__DATA EXTRACTS__:
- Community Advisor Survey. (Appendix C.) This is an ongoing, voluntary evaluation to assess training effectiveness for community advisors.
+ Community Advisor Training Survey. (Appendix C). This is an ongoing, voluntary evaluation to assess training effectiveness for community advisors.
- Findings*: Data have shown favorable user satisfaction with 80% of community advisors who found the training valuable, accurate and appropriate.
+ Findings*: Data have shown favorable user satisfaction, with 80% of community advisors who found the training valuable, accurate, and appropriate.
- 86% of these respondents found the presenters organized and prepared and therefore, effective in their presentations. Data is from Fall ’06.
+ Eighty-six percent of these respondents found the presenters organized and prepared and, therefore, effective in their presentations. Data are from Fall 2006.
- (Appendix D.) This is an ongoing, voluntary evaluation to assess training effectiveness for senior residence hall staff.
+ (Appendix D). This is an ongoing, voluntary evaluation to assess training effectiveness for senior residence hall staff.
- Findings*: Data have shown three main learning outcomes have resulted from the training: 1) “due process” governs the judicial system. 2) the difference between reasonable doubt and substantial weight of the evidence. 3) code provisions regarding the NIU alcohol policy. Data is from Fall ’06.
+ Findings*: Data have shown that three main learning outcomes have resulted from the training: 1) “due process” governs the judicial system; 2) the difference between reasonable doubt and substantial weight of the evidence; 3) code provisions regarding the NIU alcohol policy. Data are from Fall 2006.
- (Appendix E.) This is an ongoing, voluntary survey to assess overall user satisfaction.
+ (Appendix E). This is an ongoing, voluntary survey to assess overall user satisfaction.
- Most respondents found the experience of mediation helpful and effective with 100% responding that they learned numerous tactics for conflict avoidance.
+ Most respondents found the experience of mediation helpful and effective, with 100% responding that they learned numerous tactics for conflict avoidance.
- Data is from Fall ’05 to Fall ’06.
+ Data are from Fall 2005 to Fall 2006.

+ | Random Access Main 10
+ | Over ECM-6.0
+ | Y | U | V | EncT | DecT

__BRIEF__: Working from the data above, extract solely the lines from the one containing "- Findings*: Data have shown three" through the one containing "- Most respondents", exactly as they appear, both included.

__ANSWER FOR THIS EXERCISE__:
- Findings*: Data have shown three main learning outcomes have resulted from the training: 1) “due process” governs the judicial system. 2) the difference between reasonable doubt and substantial weight of the evidence. 3) code provisions regarding the NIU alcohol policy. Data is from Fall ’06.
+ Findings*: Data have shown that three main learning outcomes have resulted from the training: 1) “due process” governs the judicial system; 2) the difference between reasonable doubt and substantial weight of the evidence; 3) code provisions regarding the NIU alcohol policy. Data are from Fall 2006.
- (Appendix E.) This is an ongoing, voluntary survey to assess overall user satisfaction.
+ (Appendix E). This is an ongoing, voluntary survey to assess overall user satisfaction.
- Most respondents found the experience of mediation helpful and effective with 100% responding that they learned numerous tactics for conflict avoidance.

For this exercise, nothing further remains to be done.